Filter these entries so that only lines with the word "width" remain.

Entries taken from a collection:
+++++

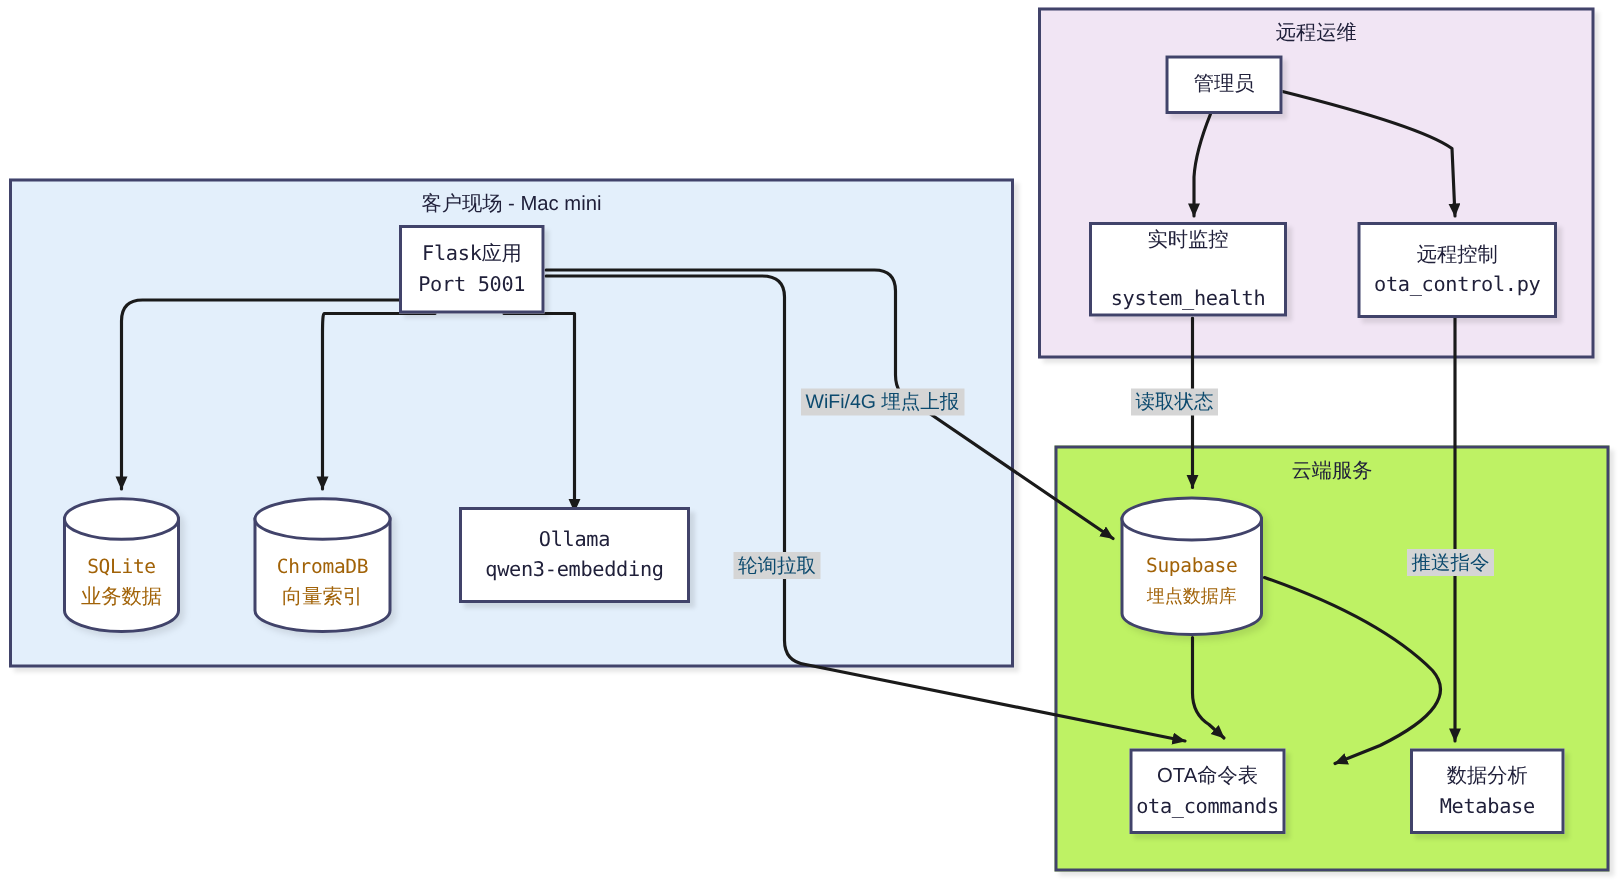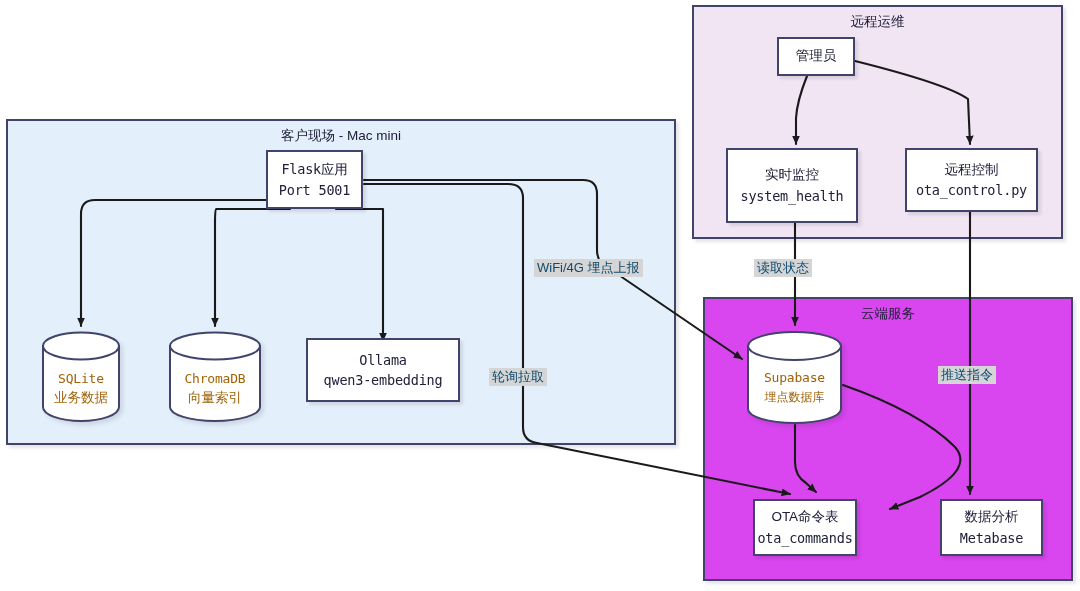--- a/index.html
+++ b/index.html
@@ -24,21 +24,21 @@
   }
   
   .container-box {
     position: absolute;
     border: 2px solid #41436a;
     box-sizing: border-box;
     box-shadow: 3px 3px 3px rgba(0,0,0,0.10);
   }
   .cont-onsite { left: 6px; top: 119px; width: 670px; height: 326px; background: #e3effb; }
   .cont-remote { left: 692px; top: 5px; width: 371px; height: 234px; background: #f1e5f4; }
-  .cont-cloud  { left: 703px; top: 297px; width: 370px; height: 284px; background: #d946ef; }
+  .cont-cloud  { left: 703px; top: 297px; width: 370px; height: 284px; background: #bef264; }
   .container-title {
     position: absolute;
     left: 0; right: 0;
     text-align: center;
     font-size: 13.5px;
     color: #20203a;
     font-family: "Liberation Sans", "DejaVu Sans", sans-serif;
   }
   .cont-onsite .container-title { top: 6px; }
   .cont-remote .container-title { top: 6px; }
@@ -143,21 +143,21 @@
 
   <div class="node" style="left:306px; top:338px; width:154px; height:64px;">
     <div class="line mono">Ollama</div>
     <div class="line mono">qwen3-embedding</div>
   </div>
 
   <div class="node" style="left:777px; top:37px; width:78px; height:39px;">
     <div class="line">管理员</div>
   </div>
 
-  <div class="node" style="left:726px; top:148px; width:132px; height:75px;">
+  <div class="node" style="left:726px; top:148px; width:132px; height:63px;justify-content:space-between;">
     <div class="line">实时监控</div>
     <div class="line mono">system_health</div>
   </div>
 
   <div class="node" style="left:905px; top:148px; width:133px; height:64px;">
     <div class="line">远程控制</div>
     <div class="line mono">ota_control.py</div>
   </div>
 
   <div class="node" style="left:753px; top:499px; width:104px; height:57px;">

+++++

## WRITTEN RESPONSE
   .cont-onsite { left: 6px; top: 119px; width: 670px; height: 326px; background: #e3effb; }
   .cont-remote { left: 692px; top: 5px; width: 371px; height: 234px; background: #f1e5f4; }
-  .cont-cloud  { left: 703px; top: 297px; width: 370px; height: 284px; background: #d946ef; }
+  .cont-cloud  { left: 703px; top: 297px; width: 370px; height: 284px; background: #bef264; }
   <div class="node" style="left:306px; top:338px; width:154px; height:64px;">
   <div class="node" style="left:777px; top:37px; width:78px; height:39px;">
-  <div class="node" style="left:726px; top:148px; width:132px; height:75px;">
+  <div class="node" style="left:726px; top:148px; width:132px; height:63px;justify-content:space-between;">
   <div class="node" style="left:905px; top:148px; width:133px; height:64px;">
   <div class="node" style="left:753px; top:499px; width:104px; height:57px;">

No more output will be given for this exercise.